Noll signaled it, making each letter carefully with the flag.
"Now tell me – with the flag – what you think of to-day's weather."
"Fine and cool," signaled back Noll.
Thus the instruction continued. Each young soldier improved a good deal during that hour.
"Now, we'll call it off until to-morrow," remarked the sergeant at last, and turned to re-enter barracks.
"How do you like it, Noll?" asked Overton.
"Oh, it's all right," admitted boyish Corporal Terry. "But I'd rather have telegraphy. I don't see why you've been so wild over the wig-wag flags."
"For just one reason," responded Hal promptly. "Because it's all a part of the soldier's life and duty. I mean to know every phase and detail of the soldier's business that I can possibly pick up. And I hope you won't back out, Noll."
"Oh, no; I'll stick," agreed Corporal Terry, though it sounded as if he promised almost reluctantly.
Ta-ra-ta-ra-ta! The bugler was sounding the first call for drill. That sent the two boyish young corporals quickly into barracks with their signal flags, which they exchanged for their rifles.
Their old friend Hyman – no longer Private Hyman, but now, for three months, Corporal Hyman – regarded them with indulgent eyes.
"You kids been out learning how to wave the shirt?" he queried.

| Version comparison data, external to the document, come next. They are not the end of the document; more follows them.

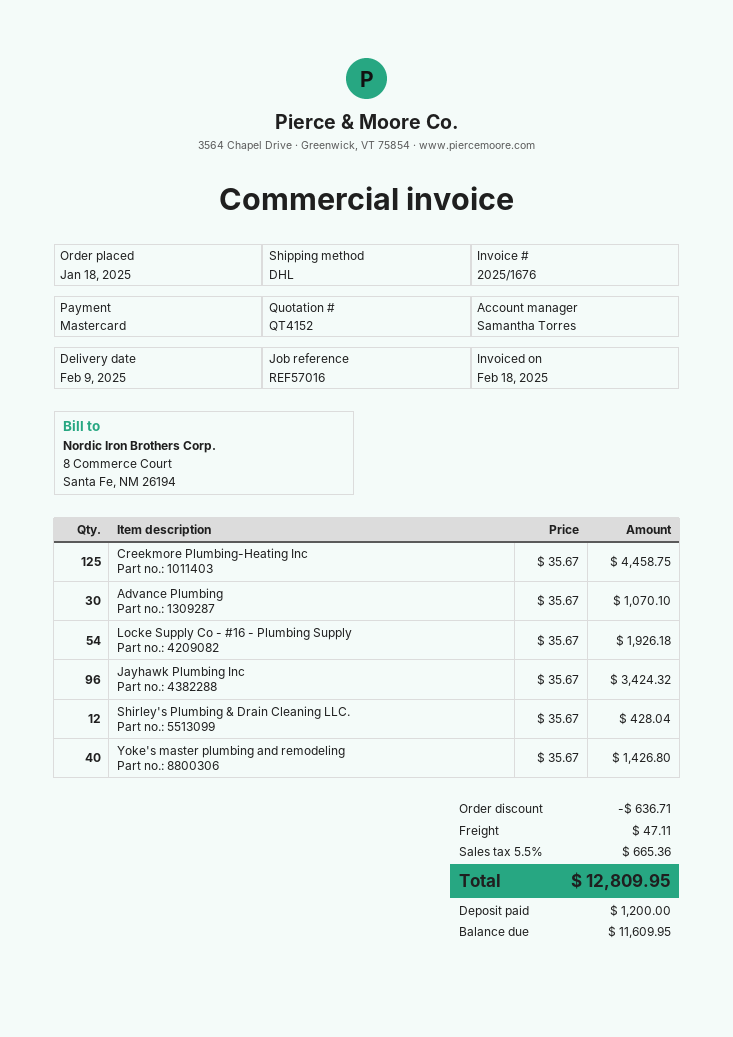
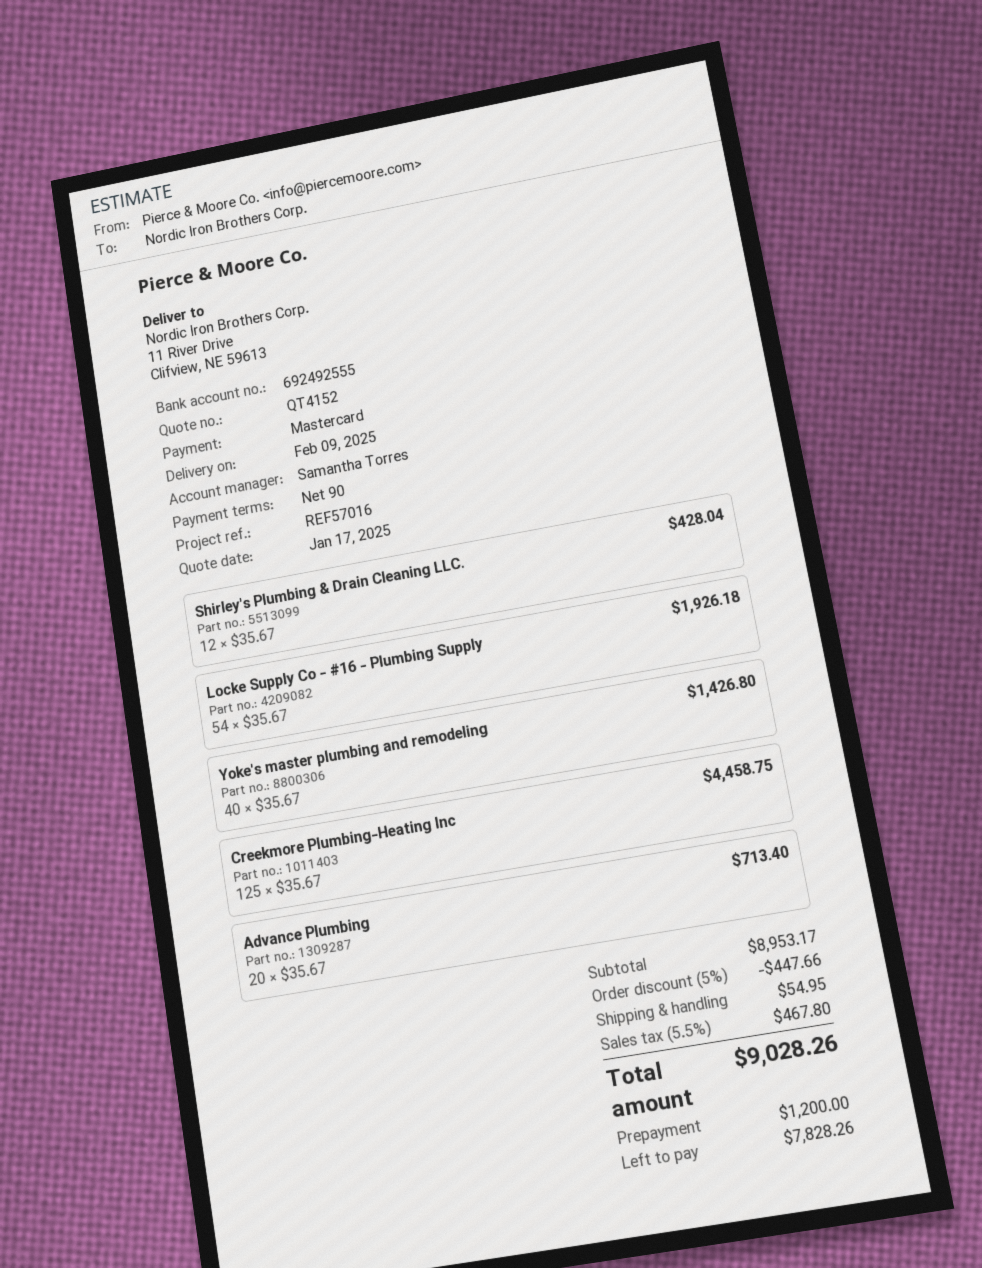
Advance Plumbing: 30 x 35.67 = 1070.10 -> 20 x 35.67 = 713.40
Jayhawk Plumbing Inc: 96 x 35.67 = 3424.32 -> none
discount: 636.71 -> 447.66
shipping: 47.11 -> 54.95
tax: 5.5% = 665.36 -> 5.5% = 467.80
total: 12809.95 -> 9028.26
balance: 11609.95 -> 7828.26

"Yes," nodded Hal. Then, with pretended severity, he demanded: "Do you think, Corporal Hyman, you have chosen a respectful enough manner in addressing other corporals who rank you by virtue of prior appointment to the grade?"
"Oh, nobody takes a corporal seriously except the corporal himself," drawled Hyman. "A corporal in the Army is only a small-fry boss. He's handy to lay the blame on for things, and he doesn't dare to 'sass' back. Neither does the corporal dare to 'take it out of' the private soldiers in his squad, for, if he did, the privates would report him and have him court-martialed.